When data scientist Joanne Lin was looking for patterns in adoption data from the Austin Animal Center, a surprising result jumped out: cats with names are much more likely to find a home than those without names. In fact, having a name turns out to be one of the most important determinants of whether a cat is adopted, second only to being spayed or neutered. Having a name is more important than how old the cat is or the color and pattern of its coat.
I love this story, as it shows the power of data scientists to effect change. Joanne’s discovery that 63 percent of cats with names are adopted from the shelter while only 17 percent of cats without names enjoy the same positive outcome is incredibly helpful information that can be put to use immediately by shelters everywhere to improve outcomes for cats in their care.
Data science is more than just the buzzword de jour. The discipline underlies some of the most significant social and economic drivers of our age, and mastery of its concepts opens fantastic opportunities to the rising generation of tech workers. It’s estimated that by 2020, there will be 2.7 million jobs in the field. Data scientists are among the country’s best paid and happiest workers.
But the challenge to meet the demand is daunting
First, most data science roles require some form of post graduate education. While there is some debate within the data science community about the necessity of these programs, the proof lies in the job descriptions of current openings. Of the 80+ available entry level data science science jobs in Atlanta, for example, nearly every position requests more than a bachelor’s degree.

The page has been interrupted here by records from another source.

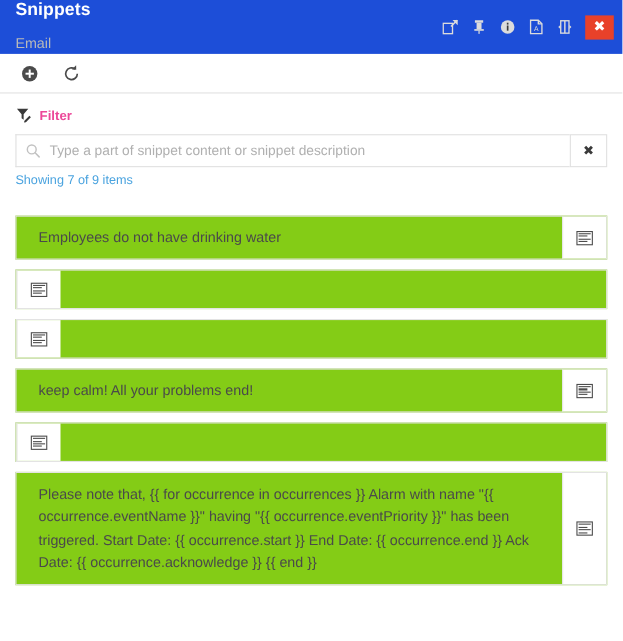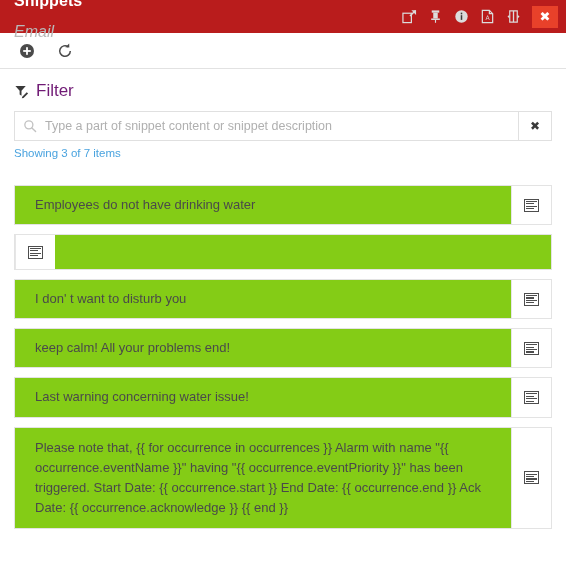--- a/index.html
+++ b/index.html
@@ -14,8 +14,8 @@
   
   .titlebar {
     position: relative;
-    height: 33px;
-    background: #b91c1c;
+    height: 49px;
+    background: #1d4ed8;
     display: flex;
     align-items: center;
     justify-content: space-between;

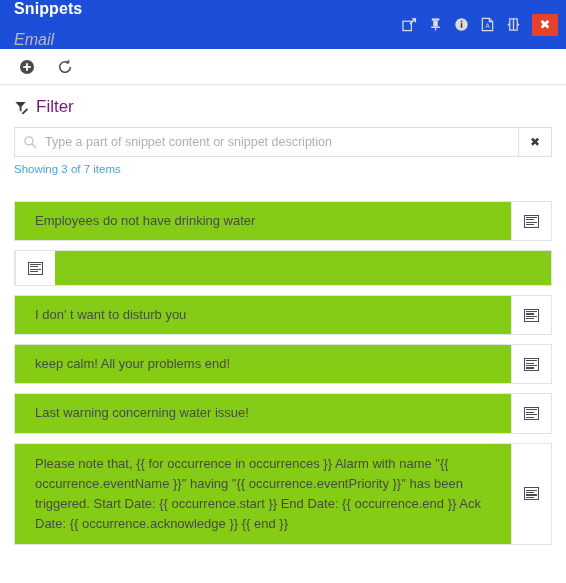--- a/index.html
+++ b/index.html
@@ -30,9 +30,8 @@
   }
   .title-sub {
     color: #b9b9b9;
-    font-size: 16px;
+    font-size: 13px;
     margin-top: 14px;
-    font-style: italic;
   }
   .title-actions {
     display: flex;

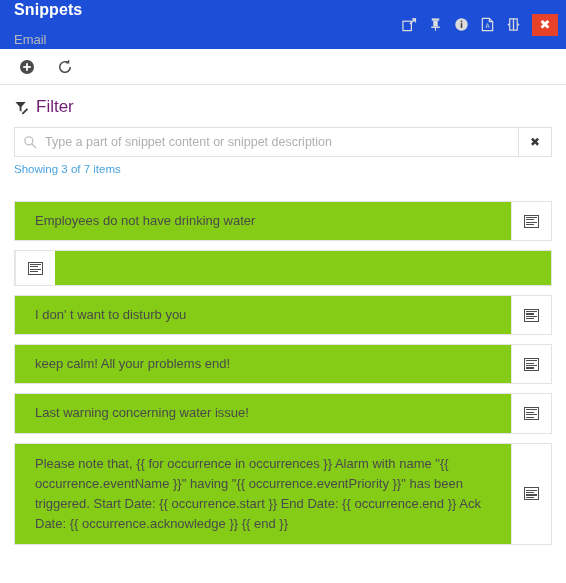--- a/index.html
+++ b/index.html
@@ -85,8 +85,9 @@
     margin-bottom: 10px;
   }
   .filter-label {
-    font-size: 17px;
-    color: #701a75;
+    font-size: 12px;
+    color: #ec4899;
+    font-weight: bold;
   }
   .search-row {
     display: flex;

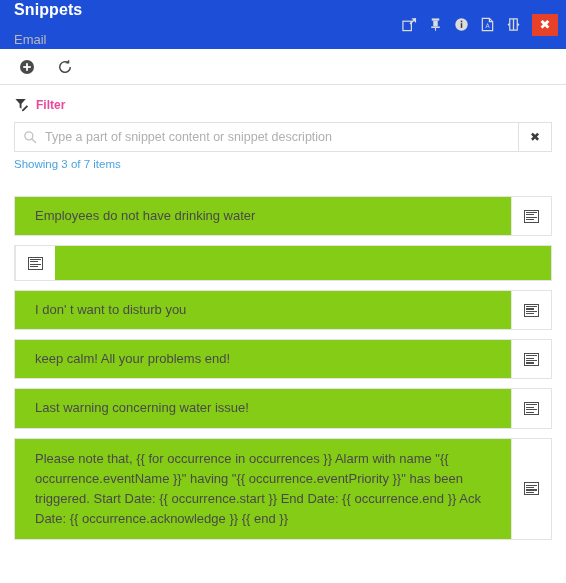--- a/index.html
+++ b/index.html
@@ -274,7 +274,7 @@
     </div>
   </div>
 
-  <div class="showing">Showing 3 of 7 items</div>
+  <div class="showing">Showing 7 of 9 items</div>
 </div>
 
 <div class="list">

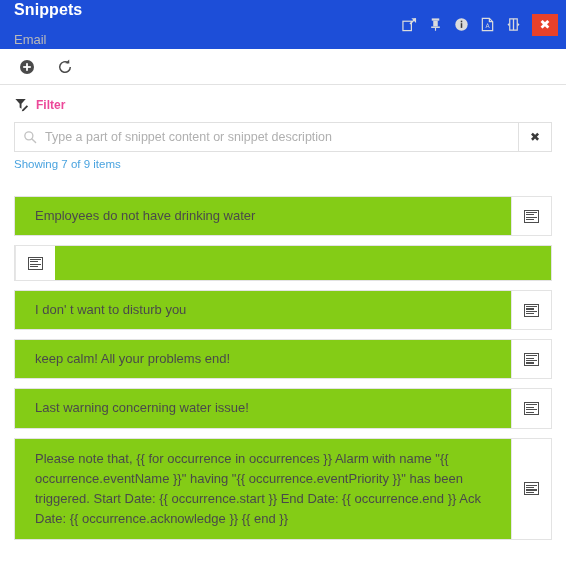--- a/index.html
+++ b/index.html
@@ -303,7 +303,6 @@
   </div>
 
   <div class="snippet-row">
-    <div class="snippet-text">I don' t want to disturb you</div>
     <div class="snippet-action">
       <span class="list-icon-box">
           <i class="w1"></i>

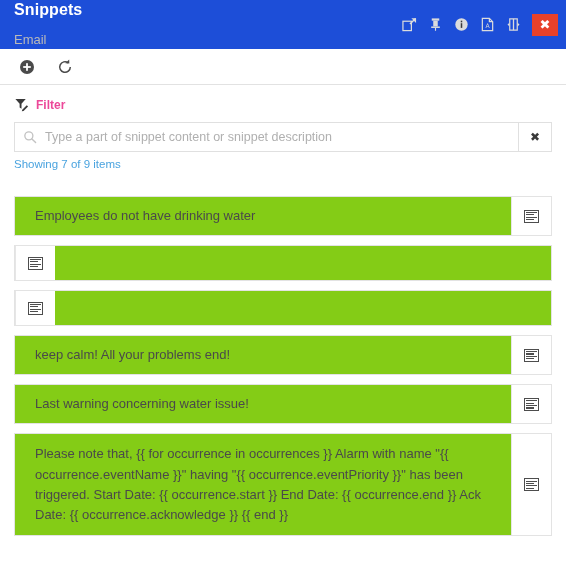--- a/index.html
+++ b/index.html
@@ -326,7 +326,6 @@
   </div>
 
   <div class="snippet-row">
-    <div class="snippet-text">Last warning concerning water issue!</div>
     <div class="snippet-action">
       <span class="list-icon-box">
           <i class="w1"></i>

Compounding the issue is that few have the prerequisite skills necessary to enroll in those post graduate programs. The typical masters or bootcamp student must know at least one programming language and have an understanding of statistics and probability. It’s estimated that there are about 1.26 million software engineers working in the U.S. today. If every single one of those folks decided to enroll in a post graduate data science program, we’d still come up more than 50 percent short.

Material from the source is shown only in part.